▶ _PROBLEM STATEMENT_
Write out nothing except the lines of the entries below, from the first through the one containing "[208,246,295,257] ExpressionAtlas, ->", exactly and without pictures.

(Source records)
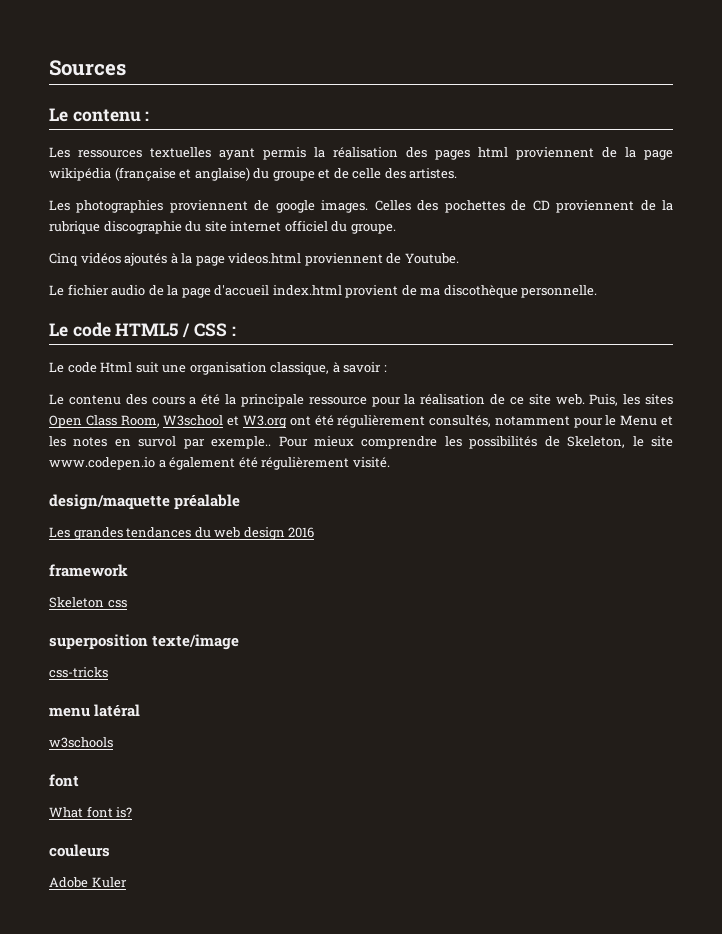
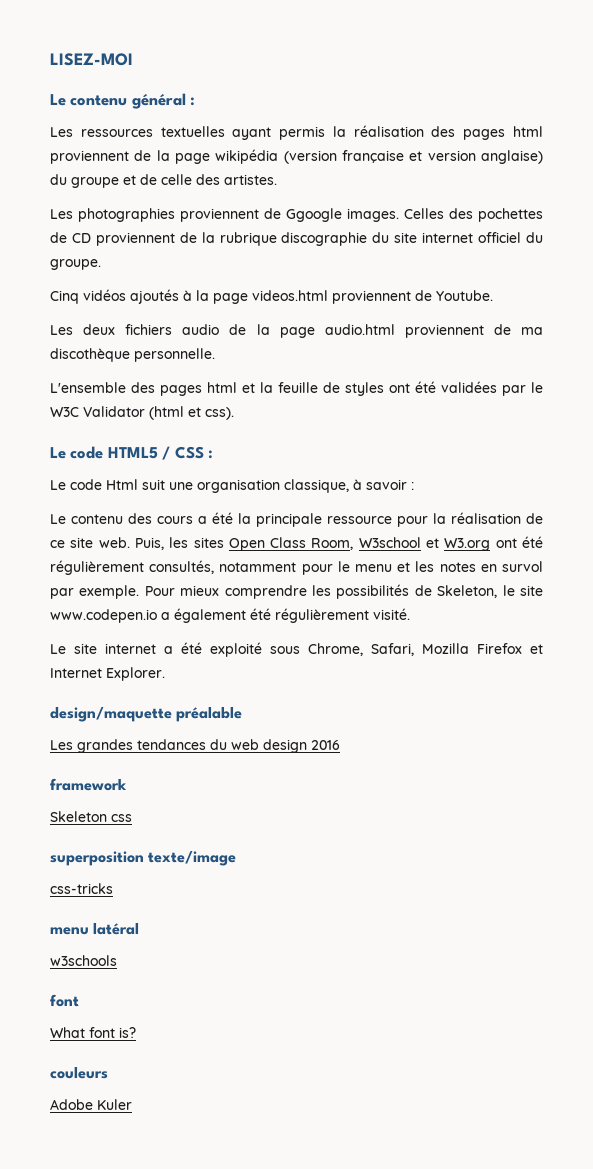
[49,60,126,76] [49,108,141,122] Sources // Le contenu -> [50,53,133,66] [50,93,186,109] LISEZ-MOI // Le contenu général
[114,167,192,181] (française et -> [283,150,476,164] (version française et version
[275,200,315,213] google -> [286,208,342,222] Ggoogle
[49,284,109,296] Le fichier -> [50,324,173,335] Les deux fichiers
[214,285,399,298] d'accueil index.html provient -> [324,324,484,338] audio.html proviennent
(598, 291) none -> [50,381,543,396] [50,406,234,420] // L'ensemble des pages html et la feuille de styles ont été validées par le W3C Validator (html et css).
[620,415,658,426] Menu -> [354,564,392,572] menu
[211,436,272,449] exemple.. -> [79,585,140,599] exemple.
(390, 462) none -> [50,642,543,657] [50,667,165,681] // Le site internet a été exploité sous Chrome, Safari, Mozilla Firefox et Internet Explorer.

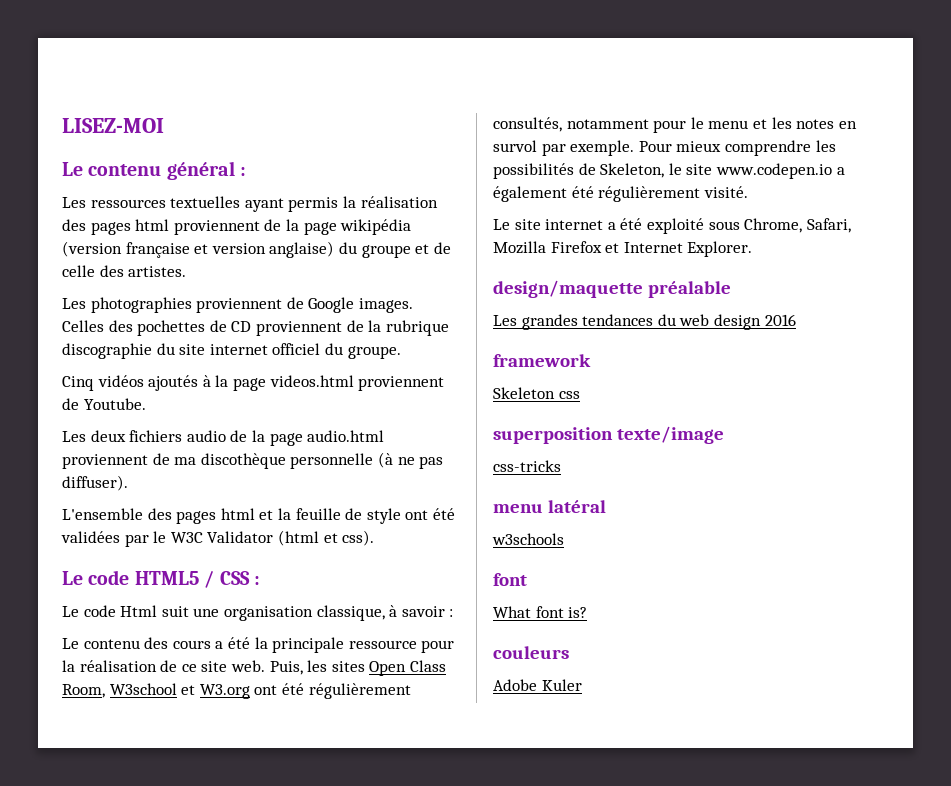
[286,208,342,222] Ggoogle -> [308,297,355,313] Google
[134,348,215,362] personnelle. -> [290,452,444,469] [62,475,128,491] personnelle (à ne pas diffuser).
[345,382,384,396] styles -> [366,508,401,524] style

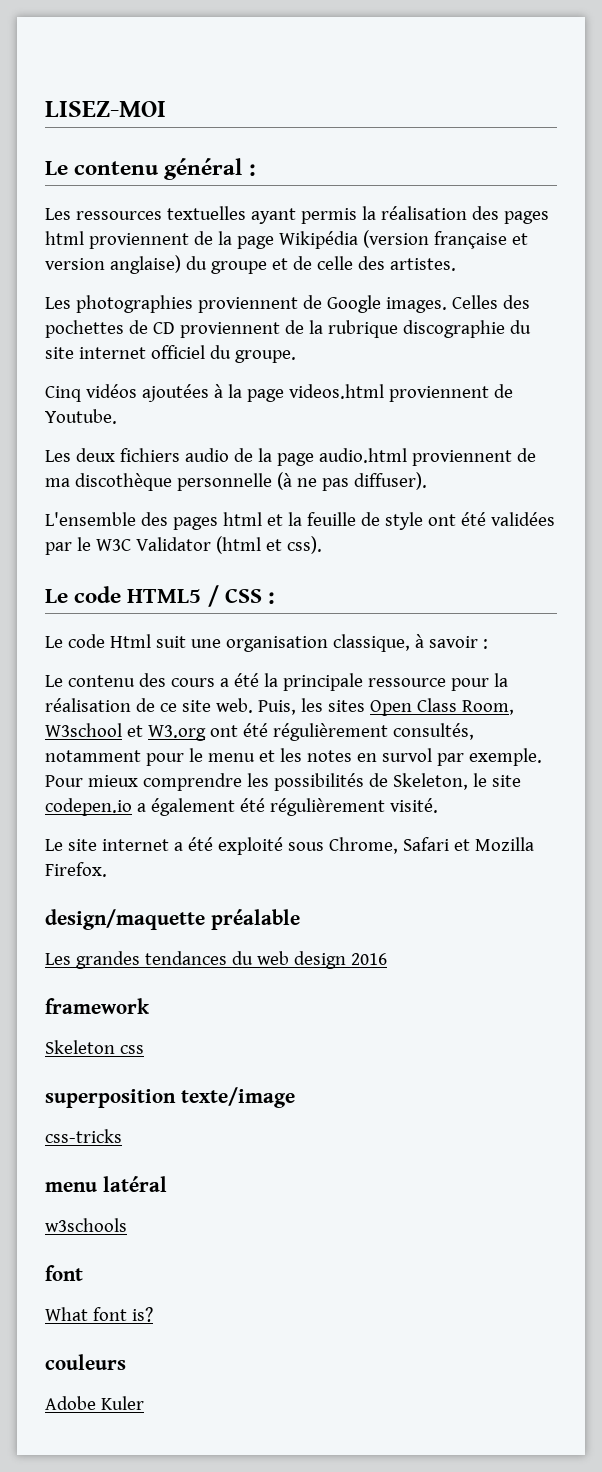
[340,219,412,235] wikipédia -> [278,231,358,249] Wikipédia
[148,375,199,391] ajoutés -> [141,384,209,402] ajoutées
[715,163,832,179] www.codepen.io -> [45,798,132,816] codepen.io
[806,218,851,233] [493,241,753,257] Safari, Mozilla Firefox et Internet Explorer. -> [402,837,534,851] [45,862,107,877] Safari et Mozilla Firefox.

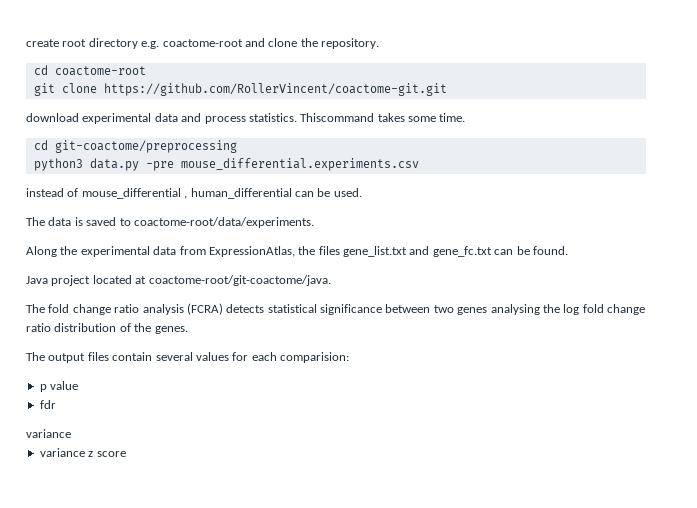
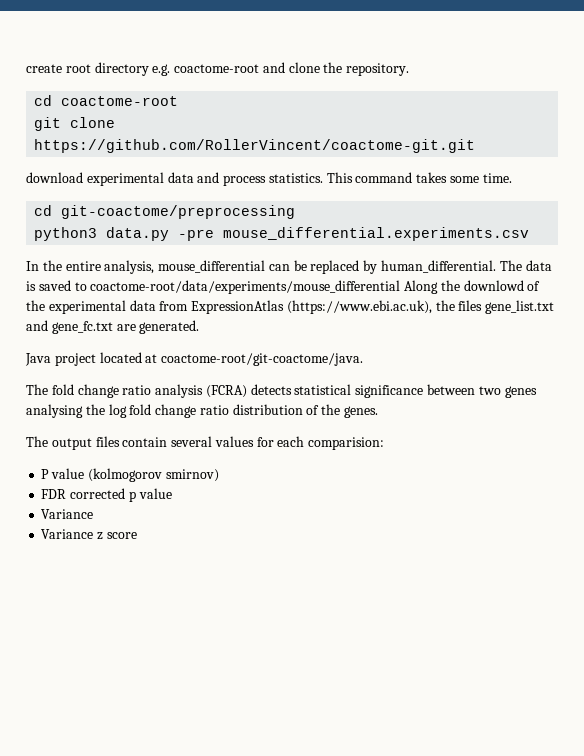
[300,113,375,122] Thiscommand -> [326,172,413,183] This command
[26,188,362,199] instead of mouse_differential , human_differential can be used. // -> [26,260,497,274] In the entire analysis, mouse_differential can be replaced by human_differential.
[133,217,314,228] coactome-root/data/experiments. // -> [90,280,401,294] coactome-root/data/experiments/mouse_differential
(78, 250) none -> [463,280,541,291] [26,300,45,311] downlowd of the
[208,246,295,257] ExpressionAtlas, -> [191,300,432,314] ExpressionAtlas (https://www.ebi.ac.uk),
[494,246,568,255] can be found. -> [116,320,200,334] are generated.
(349, 357) none -> [41,468,219,482] [41,488,126,499] P value (kolmogorov smirnov) // FDR corrected
[39,400,56,409] [26,429,71,438] [39,448,85,457] fdr // variance // variance -> [41,509,94,519] [41,529,94,539] Variance // Variance

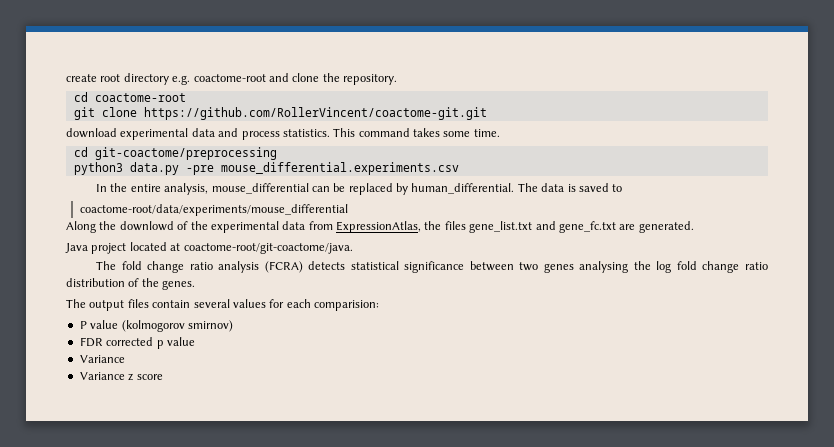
(87, 286) none -> (623, 188) //
(401, 287) none -> (348, 210) //
[191,300,432,314] ExpressionAtlas (https://www.ebi.ac.uk), -> [336,221,421,233] ExpressionAtlas,

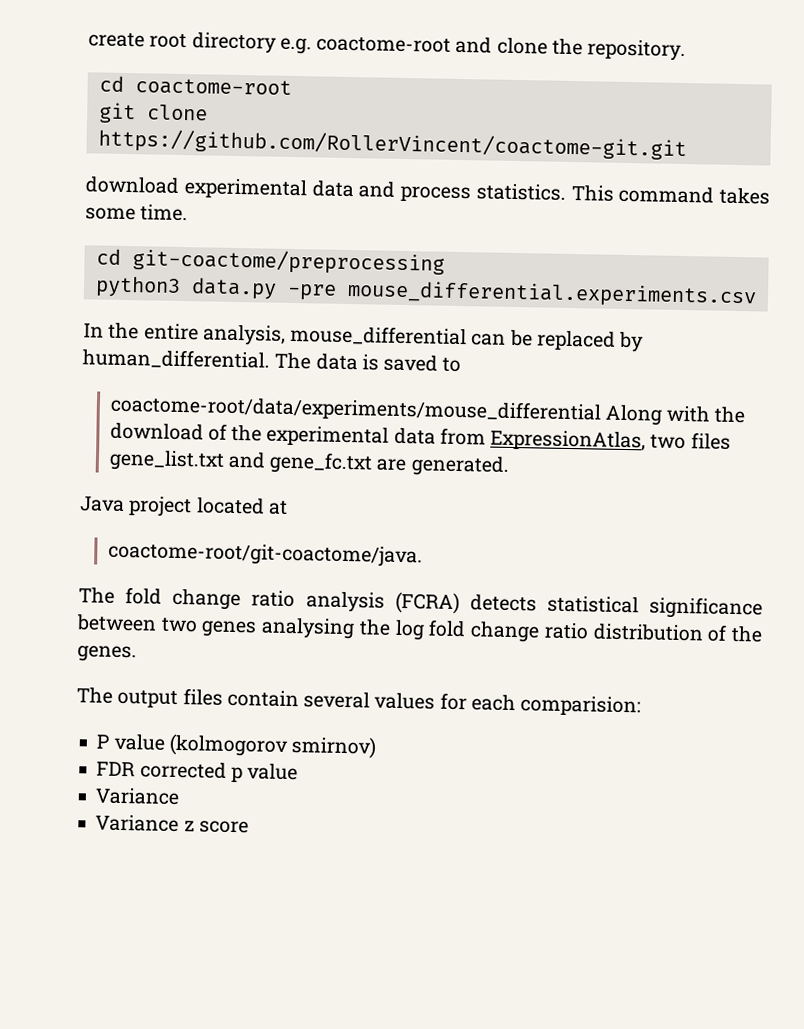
[66,221,174,233] // Along the downlowd -> [604,404,746,426] [109,422,204,441] Along with the download
[424,221,442,230] the -> [650,434,687,450] two
(181, 247) none -> (288, 507) //

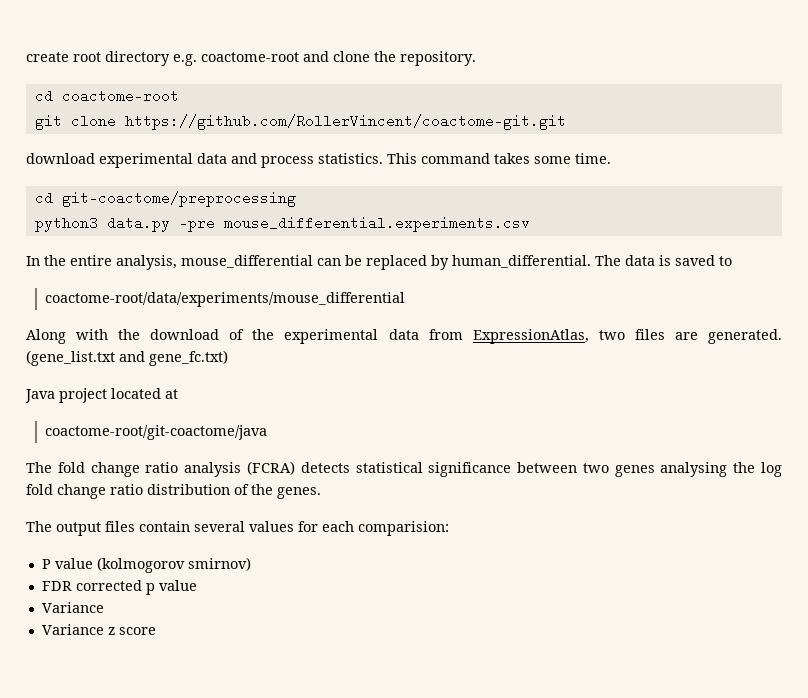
(602, 409) none -> (406, 299) //
[108,449,374,475] gene_list.txt and gene_fc.txt -> (665, 334) none
(510, 466) none -> [26,350,228,366] (gene_list.txt and gene_fc.txt)
[107,541,423,568] coactome-root/git-coactome/java. -> [45,425,268,440] coactome-root/git-coactome/java

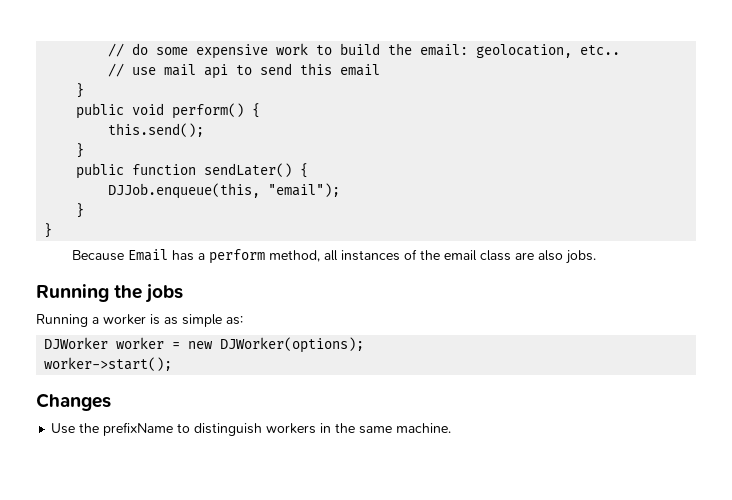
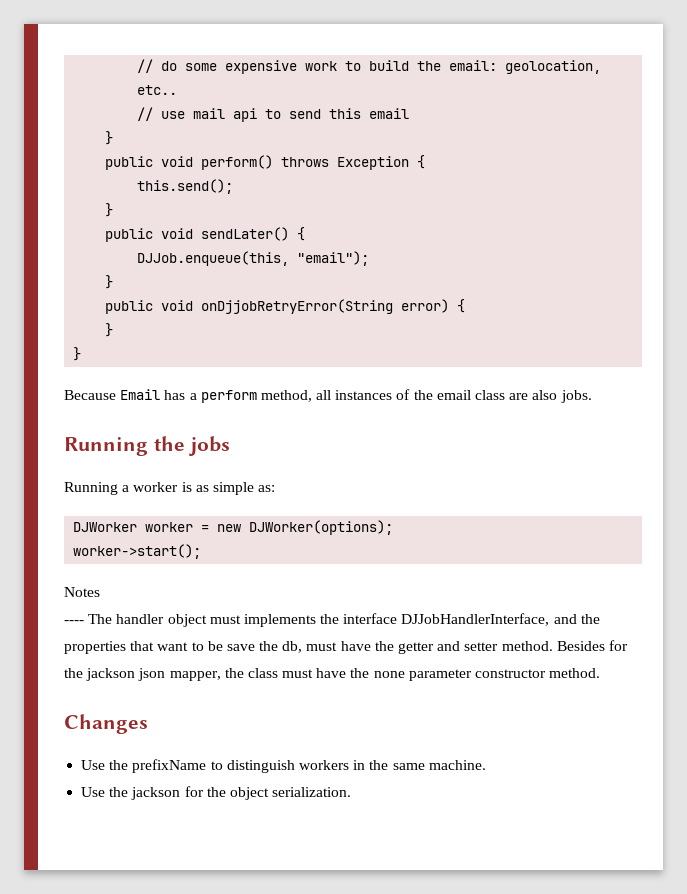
(245, 111) none -> [281,156,410,170] throws Exception
[132,164,197,175] function -> [161,228,194,239] void
(85, 210) none -> [105,299,466,314] [105,323,114,337] // public void onDjjobRetryError(String error) { // }
(173, 364) none -> [64,587,100,597] [64,613,600,627] [64,640,628,654] [64,668,601,681] // Notes // ---- The handler object must implements the interface DJJobHandlerInterface, and the properties that want to be save the db, must have the getter and setter method. Besides for the jackson json mapper, the class must have the none parameter constructor method.
(452, 428) none -> [81,786,352,800] // Use the jackson for the object serialization.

▶ _EXERCISE SOLUTION_
[49,60,126,76] [49,108,141,122] Sources // Le contenu -> [50,53,133,66] [50,93,186,109] LISEZ-MOI // Le contenu général
[114,167,192,181] (française et -> [283,150,476,164] (version française et version
[275,200,315,213] google -> [286,208,342,222] Ggoogle
[49,284,109,296] Le fichier -> [50,324,173,335] Les deux fichiers
[214,285,399,298] d'accueil index.html provient -> [324,324,484,338] audio.html proviennent
(598, 291) none -> [50,381,543,396] [50,406,234,420] // L'ensemble des pages html et la feuille de styles ont été validées par le W3C Validator (html et css).
[620,415,658,426] Menu -> [354,564,392,572] menu
[211,436,272,449] exemple.. -> [79,585,140,599] exemple.
(390, 462) none -> [50,642,543,657] [50,667,165,681] // Le site internet a été exploité sous Chrome, Safari, Mozilla Firefox et Internet Explorer.

[286,208,342,222] Ggoogle -> [308,297,355,313] Google
[134,348,215,362] personnelle. -> [290,452,444,469] [62,475,128,491] personnelle (à ne pas diffuser).
[345,382,384,396] styles -> [366,508,401,524] style

[340,219,412,235] wikipédia -> [278,231,358,249] Wikipédia
[148,375,199,391] ajoutés -> [141,384,209,402] ajoutées
[715,163,832,179] www.codepen.io -> [45,798,132,816] codepen.io
[806,218,851,233] [493,241,753,257] Safari, Mozilla Firefox et Internet Explorer. -> [402,837,534,851] [45,862,107,877] Safari et Mozilla Firefox.

[300,113,375,122] Thiscommand -> [326,172,413,183] This command
[26,188,362,199] instead of mouse_differential , human_differential can be used. // -> [26,260,497,274] In the entire analysis, mouse_differential can be replaced by human_differential.
[133,217,314,228] coactome-root/data/experiments. // -> [90,280,401,294] coactome-root/data/experiments/mouse_differential
(78, 250) none -> [463,280,541,291] [26,300,45,311] downlowd of the
[208,246,295,257] ExpressionAtlas, -> [191,300,432,314] ExpressionAtlas (https://www.ebi.ac.uk),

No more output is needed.